On the Mechanistic Interpretability of Neural Networks for Causality in Bio-statistics

TL;DR

This paper explores how mechanistic interpretability techniques can be applied to neural networks used in causal inference within bio-statistics, aiming to enhance understanding, validation, and comparison of models in health-related research.

Contribution

It demonstrates methods to probe neural network representations, visualize computational pathways, and compare mechanisms across models for improved causal analysis in bio-statistics.

Findings

MI tools can validate internal representations of NNs.

Visualization reveals how NNs process confounders and treatments.

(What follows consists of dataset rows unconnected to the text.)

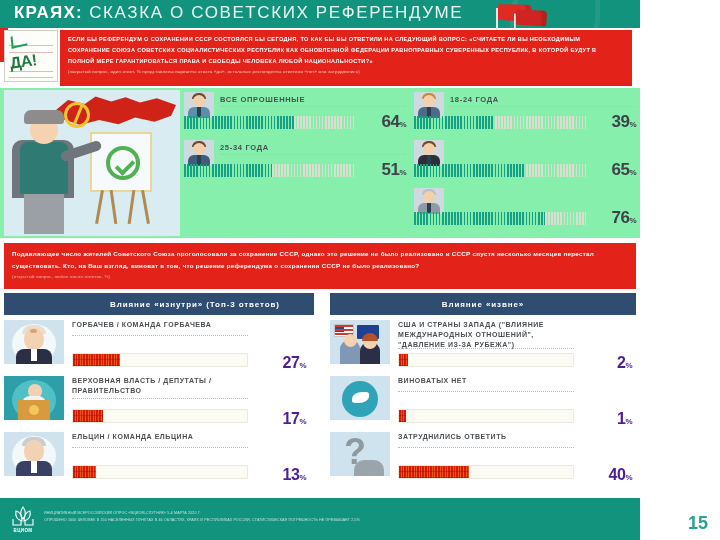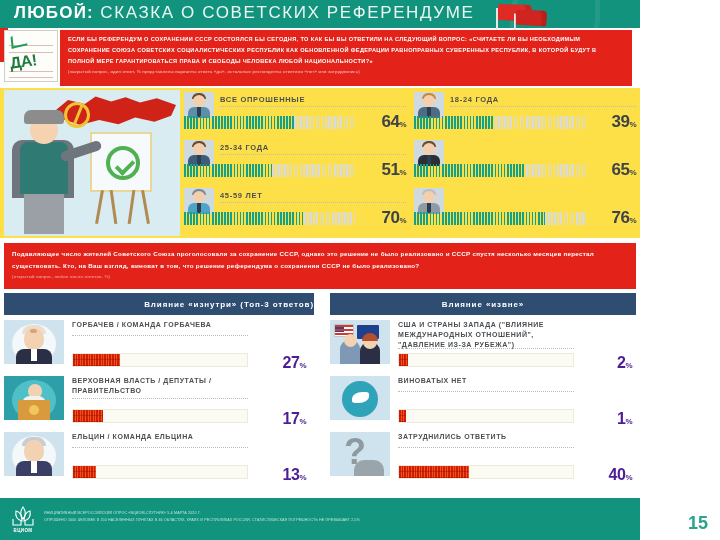--- a/index.html
+++ b/index.html
@@ -83,21 +83,21 @@
     letter-spacing: 0.35px; text-transform: uppercase;
   }
   .qbanner .qnote {
     margin-top: 2px; font-size: 4.4px; line-height: 1.5;
     color: #f6c6c3; letter-spacing: 0.2px;
   }
 
   
   .midblock {
     position: absolute; left: 0; top: 88px; width: 640px; height: 150px;
-    background: #fde047;
+    background: #86efac;
   }
   .illus { position: absolute; left: 4px; top: 2px; width: 176px; height: 146px; background: #d9ecf2; overflow: hidden; }
   .illus .ussr {
     position: absolute; left: 52px; top: 4px; width: 120px; height: 42px;
     background: #cf2318;
     clip-path: polygon(0% 38%, 10% 14%, 24% 24%, 33% 6%, 46% 18%, 58% 8%, 70% 20%, 84% 10%, 100% 26%, 96% 52%, 82% 66%, 66% 56%, 52% 72%, 36% 62%, 20% 74%, 6% 60%);
   }
   .illus .hs {
     position: absolute; left: 60px; top: 12px; width: 26px; height: 26px;
     border-radius: 50%; border: 3px solid #f2c431;
@@ -188,21 +188,21 @@
     position: absolute; top: 293px; height: 22px;
     background: #2f4d70; color: #ffffff;
     display: flex; align-items: center;
   }
   .colhdr span {
     width: 100%; text-align: center;
     font-size: 8px; font-weight: 700; letter-spacing: 0.9px;
   }
   .colhdr.left  { left: 4px;   width: 310px; }
   .colhdr.right { left: 330px; width: 306px; }
-  .colhdr.left span { text-align: right; padding-left: 72px; }
+  .colhdr.left span { text-align: center; padding-left: 72px; }
 
   
   .ansblock { position: absolute; top: 318px; }
   .ansblock.left  { left: 4px;   width: 310px; }
   .ansblock.right { left: 330px; width: 306px; }
 
   .ansrow { position: relative; height: 56px; }
   .ansrow .pic {
     position: absolute; left: 0; top: 2px; width: 60px; height: 44px;
     background: #cfe3ee; overflow: hidden;
@@ -295,21 +295,21 @@
 </style>
 </head>
 <body>
 
 <div class="page">
 
   <div class="header-band">
     <div class="leafwm"></div>
   </div>
   <div class="title">
-    <b>ЛЮБОЙ:</b><span> СКАЗКА О СОВЕТСКИХ РЕФЕРЕНДУМЕ</span>
+    <b>КРАЯХ:</b><span> СКАЗКА О СОВЕТСКИХ РЕФЕРЕНДУМЕ</span>
   </div>
 
   <div class="flags">
     <div class="flag f1">
       <div class="pole"></div>
       <div class="cloth"></div>
     </div>
     <div class="flag f2">
       <div class="pole"></div>
       <div class="cloth"></div>
@@ -434,36 +434,20 @@
         </div>
         <div class="barwrap">
           <div class="bar">
             <div class="seg-fill" style="width:65%"></div>
             <div class="seg-empty" style="width:35%"></div>
           </div>
         </div>
         <div class="pct"><span>65</span><s>%</s></div>
       </div>
 
-      <div class="agecell g5" style="left:0px; top:96px;">
-        <div class="avatar">
-          <div class="hair"></div>
-            <div class="head"></div>
-            <div class="body"></div>
-            <div class="tie"></div>
-        </div>
-        <div class="lab">45-59 лет</div>
-        <div class="barwrap">
-          <div class="bar">
-            <div class="seg-fill" style="width:70%"></div>
-            <div class="seg-empty" style="width:30%"></div>
-          </div>
-        </div>
-        <div class="pct"><span>70</span><s>%</s></div>
-      </div>
 
       <div class="agecell g6" style="left:230px; top:96px;">
         <div class="avatar">
           <div class="hair"></div>
             <div class="head"></div>
             <div class="body"></div>
             <div class="tie"></div>
         </div>
         <div class="barwrap">
           <div class="bar">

Comparison methods highlight differences between statistical, ML, and NN models.

Abstract

Interpretable insights from predictive models remain critical in bio-statistics, particularly when assessing causality, where classical statistical and machine learning methods often provide inherent clarity. While Neural Networks (NNs) offer powerful capabilities for modeling complex biological data, their traditional "black-box" nature presents challenges for validation and trust in high-stakes health applications. Recent advances in Mechanistic Interpretability (MI) aim to decipher the internal computations learned by these networks. This work investigates the application of MI techniques to NNs within the context of causal inference for bio-statistics. We demonstrate that MI tools can be leveraged to: (1) probe and validate the internal representations learned by NNs, such as those estimating nuisance functions in frameworks like Targeted Minimum Loss-based Estimation (TMLE); (2) discover and visualize the distinct computational pathways employed by the network to process different types of inputs, potentially revealing how confounders and treatments are handled; and (3) provide methodologies for comparing the learned mechanisms and extracted insights across statistical, machine learning, and NN models, fostering a deeper understanding of their respective strengths and weaknesses for causal bio-statistical analysis.